Дочь Анна, зачарованная природой, ничего не замечала.
Как он бы хотел, чтобы все, кто любили его, всегда были рядом, дарили несказанное блаженство душе. В этом, конечно, было много от эгоиста, ибо эгоисты думают только о себе, но он не видел ничего плохого в своём желании. Никаких раздоров, склок, презрительных слов, искаженных гневом физиономий – только улыбающиеся лица, только счастье, только любовь, разлитая в воздухе.
Та, поездка на Валаам удалась, и Тютчев долго вспоминал её с тёплым чувством.
Он снова ощущал подъем, экстаз поэтической мысли, его вновь как в молодости, когда жил в Баварии, охватило воодушевление. Теперь его, как и прежде, интересовало всё: свои и чужие стихи, блестящие женщины, политика европейских государств. Он будто ожил на шестом десятке лет, и сердце вновь билось, уже не отсчитывая оставшиеся мгновения жизни, клонящейся к закату, а со светлой верой в будущее.
Иногда он с удивлением смотрел на себя. Приглаживая торчащие волосы, и беспокойно расхаживаясь по кабинету в одиночестве, вопрошал: «Разве я бестолковое существо, коих много в гостиных и салонах Петербурга? Разве я легкомысленный папильон10, порхающий от цветка к цветку, в поисках наслаждений, пьяный от летних ароматов?» Нет, нет и нет! Он был серьезным человеком, семьянином, камергером двора его Величества!
И все же, Лёля, и он это чувствовал, вернула его к жизни. Её страсть, её темперамент, её молодые желания невольно передавались и ему – рассеянному старому ворчуну.
Так любовь пела свою вечную песню, как поёт вечную песню океан, обнимая землю.
Но была ещё Эрнестина Фёдоровна, которую не сбросишь со счетов.
С женой Тютчев не хотел расставаться, поскольку, хотя и считал роман с Лёлей Денисьевой, явлением замечательным, льстящим мужскому самолюбию, но всё-таки явлением непродолжительным и не глубоким. Всем известно, что романы в этом возрасте только тешат тщеславие стареющих мужчин и ничего более – любовный корабль не может плыть под старыми дырявыми парусами.
Похоже, с этим была согласна и сама Эрнестина.
«Я рассчитываю на окончание нового увлечения Теодора осенью», – сообщала она близкому другу семьи Вяземскому ещё перед поездкой мужа на Ладогу в компании дочери Анны и мадемуазель Денисьевой. Сырая погода, общая вялость и тоска, распространяющаяся в это время, должны были потушить чувства мужа, как гасят тлеющие угли ведром воды. «Осенью всё встанет на свои места», – надеялась она.

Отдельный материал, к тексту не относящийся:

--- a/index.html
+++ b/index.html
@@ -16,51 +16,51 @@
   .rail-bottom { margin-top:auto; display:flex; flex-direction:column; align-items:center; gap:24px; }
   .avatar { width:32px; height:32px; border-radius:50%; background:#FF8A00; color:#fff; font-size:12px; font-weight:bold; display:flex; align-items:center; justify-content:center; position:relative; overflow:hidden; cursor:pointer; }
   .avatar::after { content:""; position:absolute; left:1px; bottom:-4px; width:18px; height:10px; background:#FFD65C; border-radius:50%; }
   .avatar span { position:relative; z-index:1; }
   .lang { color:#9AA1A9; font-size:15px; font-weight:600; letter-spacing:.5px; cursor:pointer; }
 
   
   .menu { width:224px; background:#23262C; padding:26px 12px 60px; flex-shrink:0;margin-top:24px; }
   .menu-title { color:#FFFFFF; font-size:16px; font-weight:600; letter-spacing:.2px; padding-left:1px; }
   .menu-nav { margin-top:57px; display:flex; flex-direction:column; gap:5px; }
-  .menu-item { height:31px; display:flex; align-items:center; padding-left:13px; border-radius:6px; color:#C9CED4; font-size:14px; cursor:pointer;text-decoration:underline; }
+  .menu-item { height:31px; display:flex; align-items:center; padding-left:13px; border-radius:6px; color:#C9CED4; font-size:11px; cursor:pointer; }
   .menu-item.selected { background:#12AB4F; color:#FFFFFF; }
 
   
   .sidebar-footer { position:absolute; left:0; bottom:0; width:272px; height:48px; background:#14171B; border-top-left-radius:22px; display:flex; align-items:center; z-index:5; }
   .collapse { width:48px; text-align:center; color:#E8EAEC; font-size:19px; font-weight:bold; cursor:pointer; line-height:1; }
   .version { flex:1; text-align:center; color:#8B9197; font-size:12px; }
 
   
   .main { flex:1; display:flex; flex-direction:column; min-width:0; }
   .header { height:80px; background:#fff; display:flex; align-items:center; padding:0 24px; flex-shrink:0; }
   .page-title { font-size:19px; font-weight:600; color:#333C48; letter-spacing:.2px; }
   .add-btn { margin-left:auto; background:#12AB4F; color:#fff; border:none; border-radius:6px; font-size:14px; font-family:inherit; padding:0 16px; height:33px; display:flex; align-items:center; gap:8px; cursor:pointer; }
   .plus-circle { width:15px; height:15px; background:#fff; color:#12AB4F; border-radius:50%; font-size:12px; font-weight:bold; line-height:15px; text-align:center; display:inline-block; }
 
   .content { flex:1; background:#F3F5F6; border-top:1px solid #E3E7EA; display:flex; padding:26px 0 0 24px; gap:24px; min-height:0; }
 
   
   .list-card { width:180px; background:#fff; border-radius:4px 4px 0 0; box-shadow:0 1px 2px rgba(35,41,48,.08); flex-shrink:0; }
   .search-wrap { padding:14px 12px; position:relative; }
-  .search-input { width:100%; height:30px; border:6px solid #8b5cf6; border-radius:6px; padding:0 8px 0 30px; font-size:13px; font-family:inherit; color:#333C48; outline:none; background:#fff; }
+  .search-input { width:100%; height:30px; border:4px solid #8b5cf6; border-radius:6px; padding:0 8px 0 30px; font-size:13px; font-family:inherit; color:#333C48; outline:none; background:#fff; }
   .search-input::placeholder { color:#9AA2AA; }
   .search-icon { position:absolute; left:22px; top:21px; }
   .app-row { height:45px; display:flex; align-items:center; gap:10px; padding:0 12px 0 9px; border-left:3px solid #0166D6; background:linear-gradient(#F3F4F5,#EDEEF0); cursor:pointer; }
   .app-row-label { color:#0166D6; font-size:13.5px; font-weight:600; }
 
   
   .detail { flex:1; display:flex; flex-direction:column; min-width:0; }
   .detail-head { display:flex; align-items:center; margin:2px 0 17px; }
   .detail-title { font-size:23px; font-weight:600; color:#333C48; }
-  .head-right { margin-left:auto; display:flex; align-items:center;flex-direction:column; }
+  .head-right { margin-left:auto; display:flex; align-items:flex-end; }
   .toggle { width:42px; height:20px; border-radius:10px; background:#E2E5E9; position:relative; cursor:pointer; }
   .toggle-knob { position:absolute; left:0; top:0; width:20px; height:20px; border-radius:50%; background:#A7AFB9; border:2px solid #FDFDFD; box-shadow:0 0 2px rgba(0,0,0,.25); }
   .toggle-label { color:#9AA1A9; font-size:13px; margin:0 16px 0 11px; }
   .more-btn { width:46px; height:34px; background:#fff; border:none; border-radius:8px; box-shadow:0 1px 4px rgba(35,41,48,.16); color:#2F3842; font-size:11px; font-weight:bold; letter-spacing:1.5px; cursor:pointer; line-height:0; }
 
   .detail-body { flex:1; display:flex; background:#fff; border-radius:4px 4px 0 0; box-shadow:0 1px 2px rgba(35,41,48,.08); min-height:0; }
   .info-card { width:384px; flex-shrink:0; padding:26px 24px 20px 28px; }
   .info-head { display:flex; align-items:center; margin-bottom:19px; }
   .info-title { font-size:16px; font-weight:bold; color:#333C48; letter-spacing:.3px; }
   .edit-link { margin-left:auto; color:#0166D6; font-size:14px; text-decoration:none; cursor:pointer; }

Вяземский обмолвился об этом Тютчеву. «Пожалуй!» – мысленно согласился тот, ведь он привык к жене, а привычка, писали древние, вторая натура.

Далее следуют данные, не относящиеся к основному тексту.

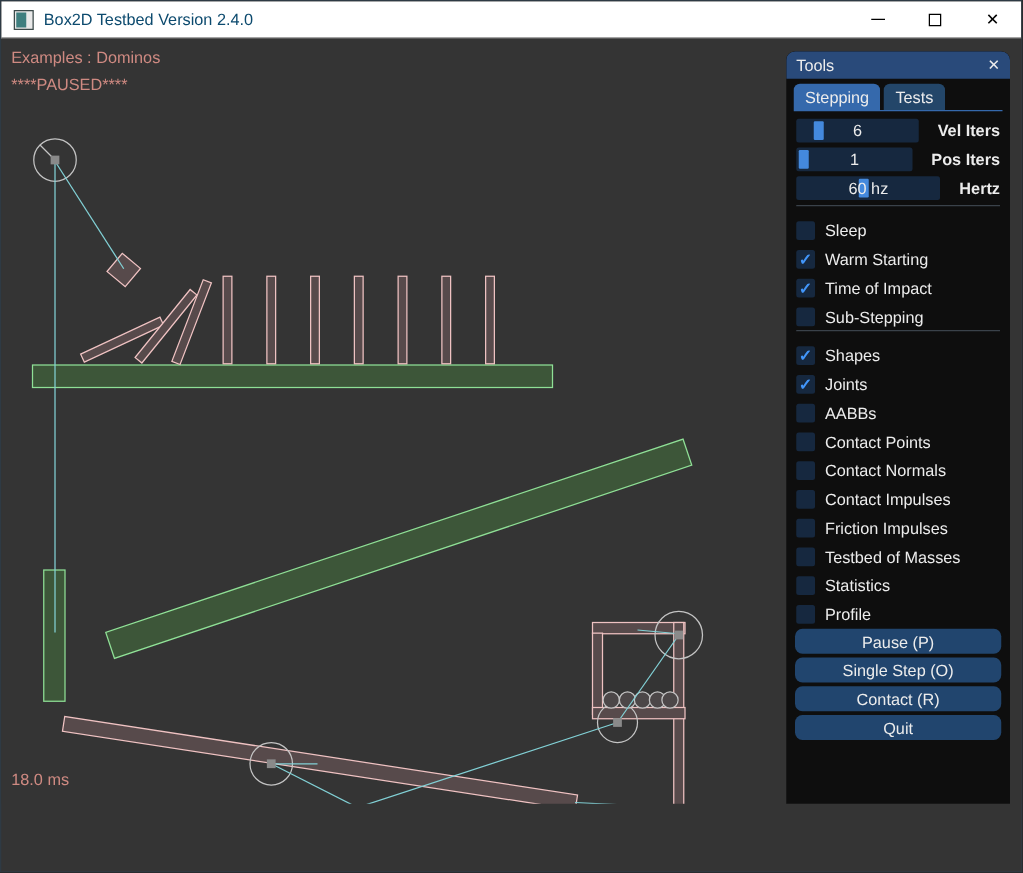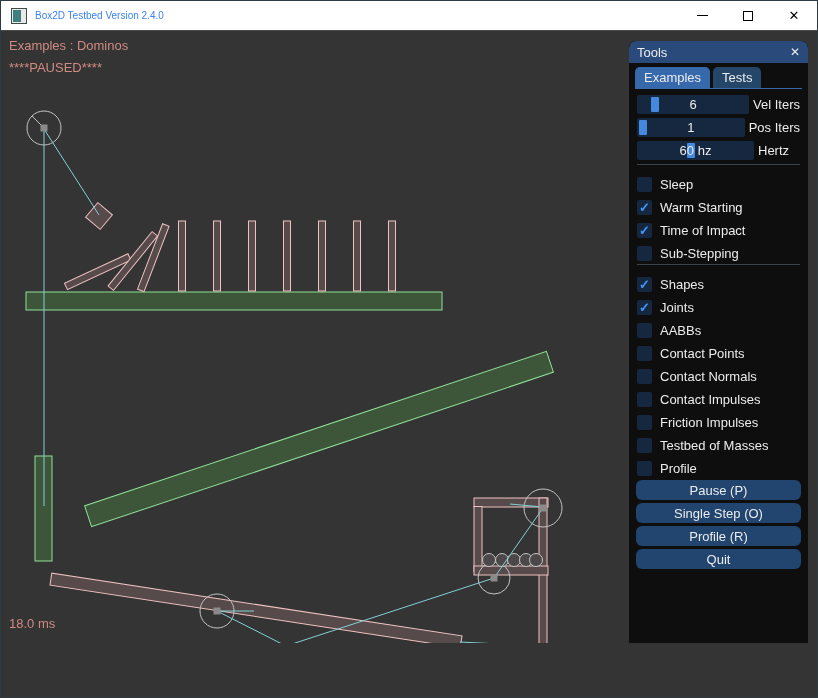--- a/index.html
+++ b/index.html
@@ -11,21 +11,21 @@
     overflow:hidden;
   }
   
   .titlebar {
     position:absolute; top:0; left:0; right:0; height:30px;
     background:#ffffff; display:flex; align-items:center;
     border-bottom:1px solid #4a4a4a;
   }
   .app-icon { width:16px; height:16px; margin:0 8px 0 10px; border:1px solid #3c4a4a; background:#e9e9e9; position:relative; }
   .app-icon .ic-pane { position:absolute; left:1px; top:1px; bottom:1px; width:8px; background:#3f7f7f; }
-  .win-title { font-size:10px; color:#3b82f6; }
+  .win-title { font-size:13px; color:#0c4a6e; }
   .win-controls { margin-left:auto; display:flex; height:100%; }
   .wbtn { width:46px; height:100%; display:flex; align-items:center; justify-content:center; cursor:default; }
   .min-glyph { width:11px; height:1px; background:#000; display:block; }
   .max-glyph { width:10px; height:10px; border:1px solid #000; display:block; }
   .close-glyph { font-size:13px; color:#000; line-height:1; }
   
   .canvas {
     position:absolute; top:30px; left:0; width:818px; height:612px;
     background:var(--canvas_bg); overflow:hidden;
   }
@@ -54,21 +54,21 @@
   }
   .pclose { margin-left:auto; font-size:12px; cursor:default; }
   .tabbar { margin:4px 6px 0 6px; height:22px; border-bottom:1px solid var(--tab_active); display:flex; align-items:flex-end; }
   .tab { background:var(--tab_inactive); padding:3px 9px 3px 9px; border-radius:5px 5px 0 0; margin-right:3px; cursor:default; }
   .tab.on { background:var(--tab_active); }
   .sliders { margin:6px 8px 0 8px; }
   .srow { display:flex; align-items:center; height:19px; margin-bottom:4px; }
   .track { position:relative; width:117px; height:19px; background:var(--frame_navy); border-radius:2px; }
   .grab { position:absolute; top:2px; bottom:2px; width:8px; background:var(--slider_grab); border-radius:1px; }
   .sval { position:absolute; left:0; right:0; top:0; bottom:0; display:flex; align-items:center; justify-content:center; }
-  .slab { margin-left:4px; white-space:nowrap; }
+  .slab { margin-left:15px; white-space:nowrap;font-weight:bold; }
   .sep { height:1px; background:var(--separator); margin:3px 8px 4px 8px; }
   .checks { margin:0 8px; }
   .crow { display:flex; align-items:flex-end; height:23px; cursor:default; }
   .cbox { width:15px; height:15px; background:var(--frame_navy); border-radius:2px;
           display:flex; align-items:center; justify-content:center;
           color:var(--check_blue); font-size:13px; font-weight:bold; line-height:1; }
   .clab { margin-left:8px; white-space:nowrap; }
   .btns { margin:4px 7px 0 7px; }
   .pbtn { height:20px; background:var(--button_blue); border-radius:6px; margin-bottom:3px;
           display:flex; align-items:center; justify-content:center; cursor:default; }
@@ -145,21 +145,21 @@
     <div class="ov ov-ex">Examples : Dominos</div>
     <div class="ov ov-paused">****PAUSED****</div>
     <div class="ov ov-ms">18.0 ms</div>
 
     <div class="panel">
       <div class="phead">
         <span>Tools</span>
         <span class="pclose">✕</span>
       </div>
       <div class="tabbar">
-          <div class="tab on">Examples</div>
+          <div class="tab on">Stepping</div>
           <div class="tab">Tests</div>
         </div>
       <div class="sliders">
           <div class="srow">
             <div class="track">
               <div class="grab" style="left: 14px;"></div>
               <div class="sval">6</div>
             </div>
             <div class="slab">Vel Iters</div>
           </div>
@@ -226,25 +226,29 @@
           <div class="crow">
             <div class="cbox"></div>
             <div class="clab">Friction Impulses</div>
           </div>
           <div class="crow">
             <div class="cbox"></div>
             <div class="clab">Testbed of Masses</div>
           </div>
           <div class="crow">
             <div class="cbox"></div>
+            <div class="clab">Statistics</div>
+          </div>
+          <div class="crow">
+            <div class="cbox"></div>
             <div class="clab">Profile</div>
           </div>
         </div>
       <div class="btns">
           <div class="pbtn">Pause (P)</div>
           <div class="pbtn">Single Step (O)</div>
-          <div class="pbtn">Profile (R)</div>
+          <div class="pbtn">Contact (R)</div>
           <div class="pbtn">Quit</div>
         </div>
     </div>
   </div>
 
 </div>
 
 </body></html>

Ситуация очень напоминала его прежние отношения с Эрнестиной, сложившиеся при жизни первой жены Элеоноры. Как будто история повторялась спустя десятилетия, только теперь в роли жертвы измены выступала нынешняя супруга.

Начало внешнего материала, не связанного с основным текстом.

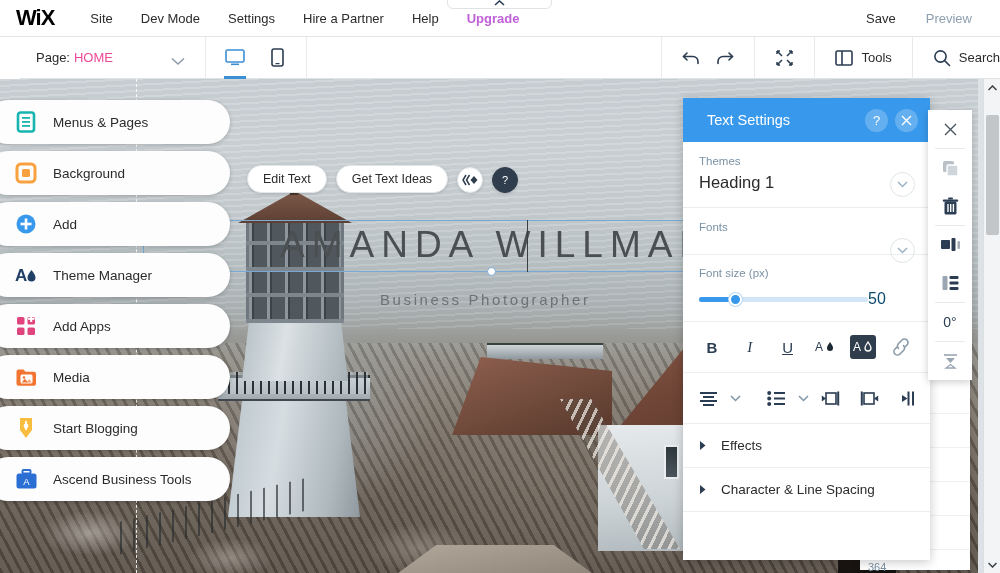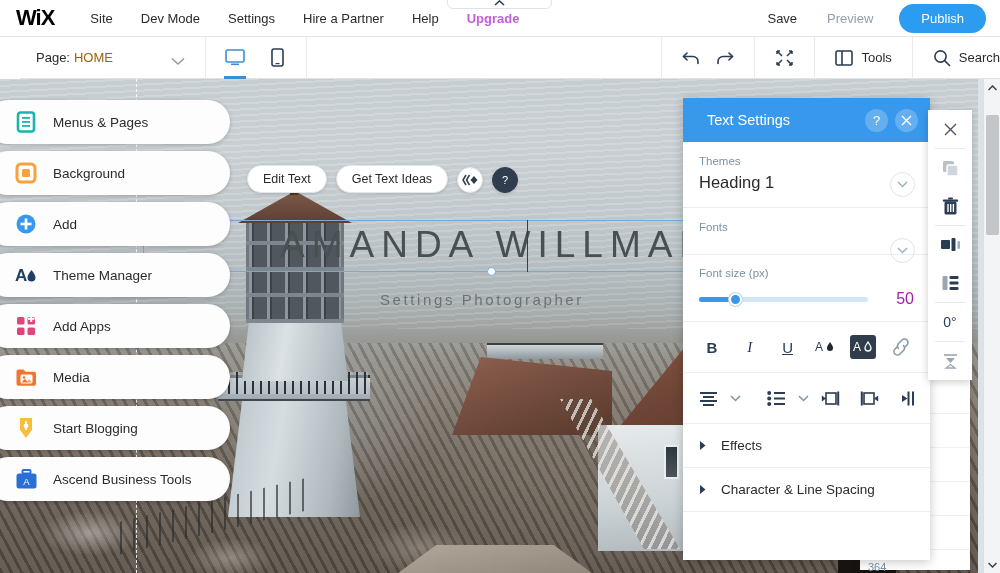--- a/index.html
+++ b/index.html
@@ -50,21 +50,21 @@
   .toolbar2 {
     position: absolute; top: 37px; left: 0; width: 1000px; height: 42px;
     background: #fff; border-bottom: 1px solid #dfe3e6;
     display: flex; align-items: center; z-index: 59; margin-left: 20px;
   }
   .page-select {
     display: flex; align-items: center; width: 186px; height: 42px;
     padding-left: 16px; border-right: 1px solid #e8ebed; position: relative;
   }
   .page-label { font-size: 13px; color: #2b2b2b; }
-  .page-value { font-size: 13px; color: #a16207; margin-left: 4px; }
+  .page-value { font-size: 13px; color: #ec4899; margin-left: 4px; }
   .page-chev { position: absolute; right: 20px; top: 15px; }
   .device-group {
     display: flex; align-items: center; height: 42px;
     border-right: 1px solid #e8ebed; padding: 0 14px; gap: 12px;
   }
   .dev-btn {
     width: 30px; height: 42px; display: flex; align-items: center;
     justify-content: center; position: relative; cursor: pointer;
   }
   .dev-btn.active::after {
@@ -309,21 +309,21 @@
   }
   .slider-fill {
     position: absolute; left: 0; top: 0; height: 5px; width: 22%;
     background: #3899ec; border-radius: 3px;
   }
   .slider-knob {
     position: absolute; left: 18%; top: -4px; width: 13px; height: 13px;
     border-radius: 50%; background: #3899ec; border: 2px solid #fff;
     box-shadow: 0 0 0 1px #b8d7f2; cursor: pointer;
   }
-  .slider-num { width: 46px; text-align: right; font-size: 16px; color: #a21caf; }
+  .slider-num { width: 46px; text-align: left; font-size: 16px; color: #0c4a6e; }
 
   .ico-row {
     display: flex; align-items: center; justify-content: space-between;
     padding: 13px 16px; border-bottom: 1px solid #ecedef;
   }
   .ico-btn {
     width: 26px; height: 24px; display: flex; align-items: center;
     justify-content: center; cursor: pointer; font-size: 15px; color: #2b3d52;
   }
   .ico-btn.sel { background: #2f3d4c; border-radius: 3px; color: #fff; }
@@ -394,21 +394,20 @@
     <div class="wix-logo">WiX</div>
     <div class="menu-item">Site</div>
     <div class="menu-item">Dev Mode</div>
     <div class="menu-item">Settings</div>
     <div class="menu-item">Hire a Partner</div>
     <div class="menu-item">Help</div>
     <div class="menu-item upgrade">Upgrade</div>
     <div class="topbar-right">
       <div class="tb-action">Save</div>
       <div class="tb-action preview">Preview</div>
-      <button class="publish-btn">Publish</button>
     </div>
   </div>
 
   <div class="toolbar2">
     <div class="page-select">
       <span class="page-label">Page:</span>
       <span class="page-value">HOME</span>
       <span class="page-chev">
         <svg width="14" height="9" viewBox="0 0 14 9">
             <path d="M1 1.5 L7 7 L13 1.5" stroke="#8a9aa8" stroke-width="1.5" fill="none"></path>
@@ -500,21 +499,21 @@
     <div class="lh fence-left"></div>
 
     <div class="guide-dash"></div>
 
     <div class="text-el">
       <div class="edge-l"></div>
     </div>
     <div class="heading">AMANDA WILLMAN</div>
     <div class="text-caret"></div>
     <div class="handle-bottom"></div>
-    <div class="subtitle">Settings Photographer</div>
+    <div class="subtitle">Business Photographer</div>
 
     <div class="float-actions">
       <div class="pill-btn">Edit Text</div>
       <div class="pill-btn">Get Text Ideas</div>
       <div class="round-btn">
         <svg width="16" height="12" viewBox="0 0 16 12">
           <path d="M4 1 L1 6 L4 11" stroke="#2f3d4c" stroke-width="1.5" fill="none"></path>
           <path d="M7.5 1 L4.5 6 L7.5 11" stroke="#2f3d4c" stroke-width="1.5" fill="none"></path>
           <path d="M12 2 L15.5 6 L12 10 L8.5 6 Z" fill="#2f3d4c"></path>
         </svg>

Он, Тютчев всё это уже испытывал, переживал. Опять его ждало мучительное раздвоение и неуверенность. Опять предстояло жить с изматывающим лицемерием и терпеть слёзы обманутой Эрнестины. А иногда и ронять свои.
Интерлюдия
Чтобы оправдать себя или извинить в глазах жены он начал проявлять внезапные и странные порывы нежности и внимания, которыми давно уже не одаривал Эрнестину Фёдоровну, ведь их дом, как заметила его старшая дочь Анна, стал cheerless11, и стал уже давно.
Он писал жене: «Милая моя киска», «Целую твои лапки», «Весь твой!», словно хотел отвлечь от тяжелых мыслей, задурив голову лёгкой и ни к чему не обязывающей болтовней.
Но как же всё сложилось неудобно, как запуталось! Тютчев таил в себе чувства к Лёле и страдал от того, что ими нельзя было поделиться с близким другом, с женой Эрнестиной.